Next, in Alliances, we got Sol Grail. Alliances, when it came out, had a reputation for being full of very strong cards. It had a four mana 5/5 creature, which drew comparison with the at-the-time best creature ever, Juzam Djinn. It had Force of Will, which didn't really take long to catch on. Sol Grail, this one made you choose which of the five colors you were getting when it came into play, and it came into play tapped, but it was great because it was the first of the five-color mana artifacts that could actually give you a net mana gain once it was in play.
Soon after, in Mirage, wizards shipped us a direct update to Celestial Prism, sans fanfare, in Mana Prism. I remember noting how great it was compared to Celestial Prism. It only cost to activate for colored mana, and it could produce mana all on it's own. It was actually a step down from Sol Grail, but not strictly worse.
After that, there was a long period of artifacts that fixed your mana but weren't five-color. This was when MaRo took over R&D, starting in Tempest, and put a lot of emphasis on the color wheel. It wasn't until the Multicolor Block, in Invasion, that we got Phyrexian Lens. It's strictly better than Standing Stones, costing zero mana to activate. It's comparable to Sol Grail in power level, because you rarely use these guys in the same turn you play them.

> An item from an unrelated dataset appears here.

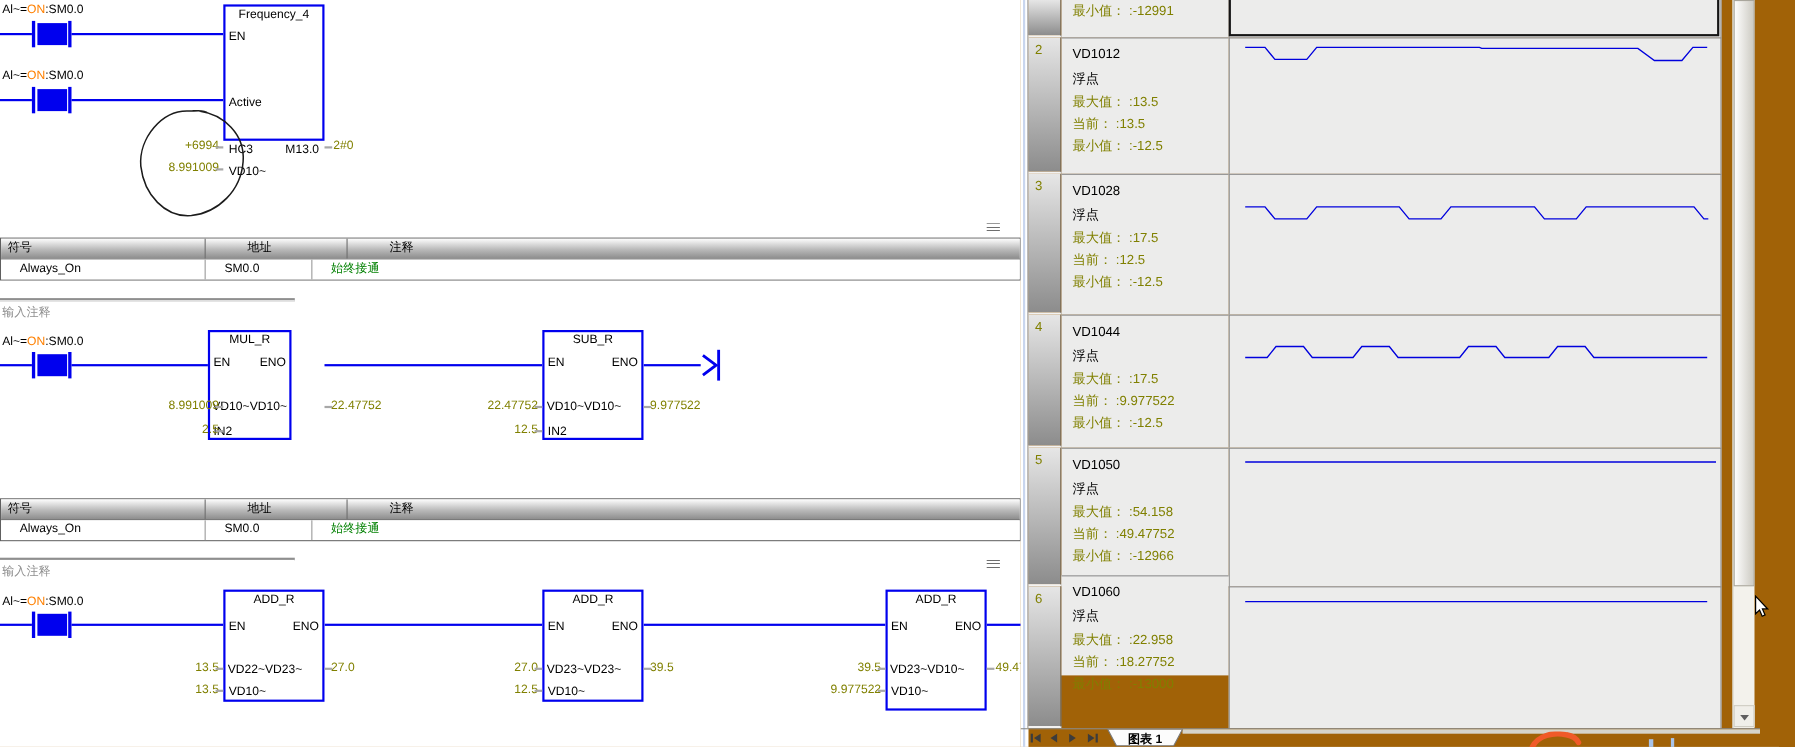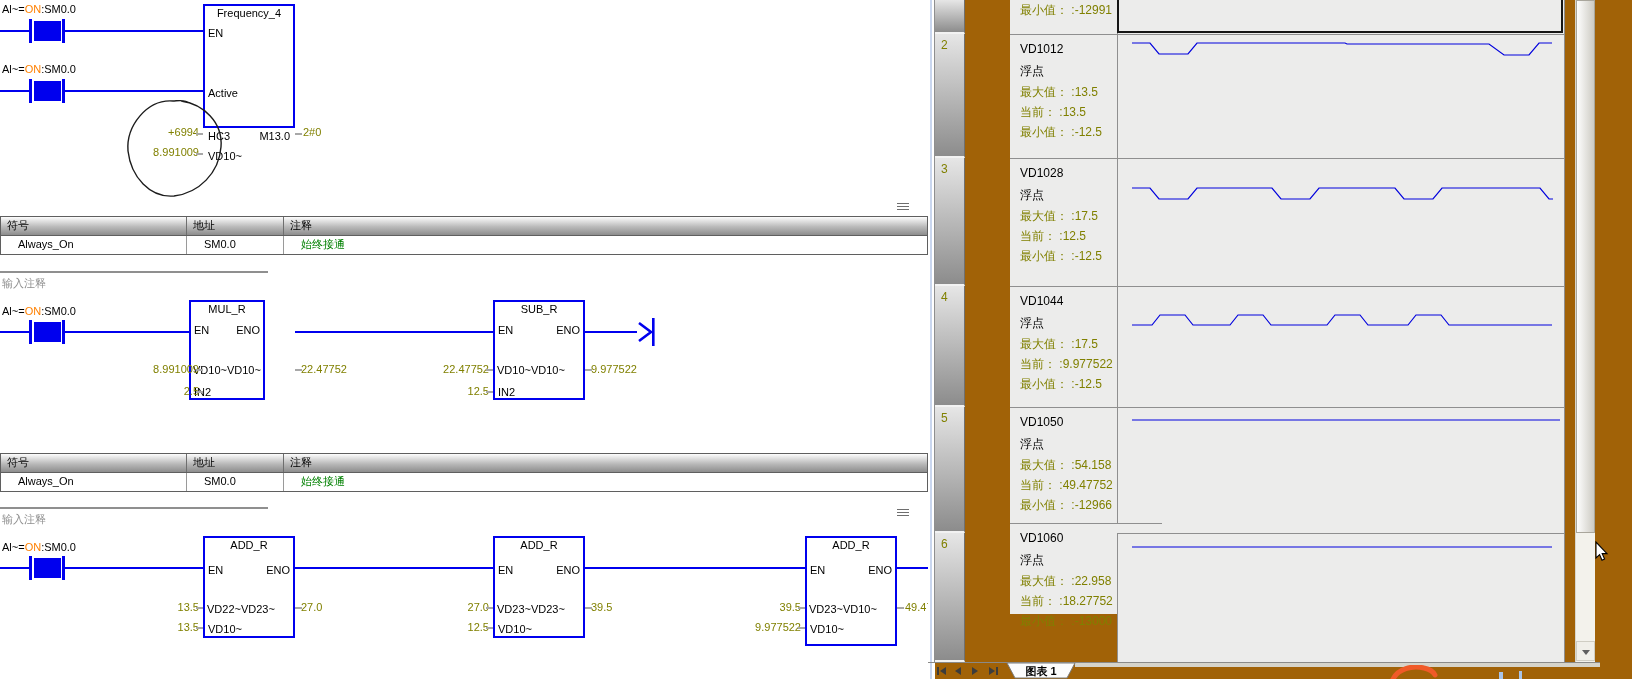"最小值： :-12991" .info { margin-left: 45px -> none }
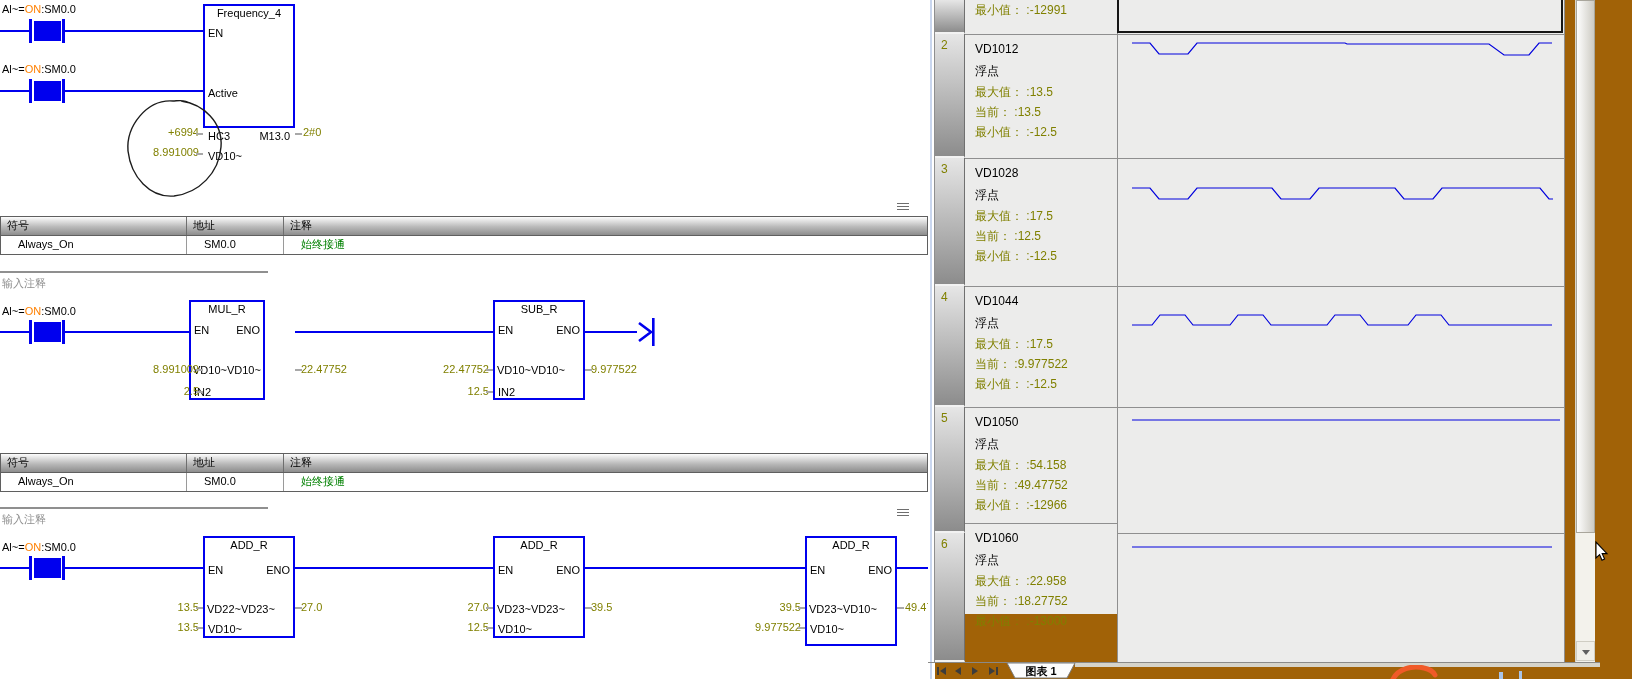"符号" .sth { gap: none -> 32px }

Arguably the biggest jump in power level was the next one, to Darksteel Ingot. It came into play untapped, could tap to produce any color mana at any time for no cost, and on top of all that, it was indestructible. Mirrodin was about the time Wizards decided that players didn't like drawbacks, and started printing cards covered in good abilities. This is a trend that has grown over time, resulting in more and more powerful and popular cards that don't require any thinking, eventually reaching it's pinnacle in the Worst Card Ever, Baneslayer Angel. I know it's a very powerful card. I think it's the worst card ever for the game. Everyone who looks at it knows it's good, and they want to play it, and they're right. The end. It used to take experience and testing to find out what was good, and which drawbacks mattered. Okay, enough ranting. I actually like Darksteel Ingot, because it demonstrated that Wizards had been needlessly shy of the power level of 3cc 5-color mana artifacts. it's indestructibility didn't really matter, because nobody wasted an artifact kill spell on it in Mirrodin block. In constructed, you needed them for Arcbound Ravagers, and in limited, you need them for equipment.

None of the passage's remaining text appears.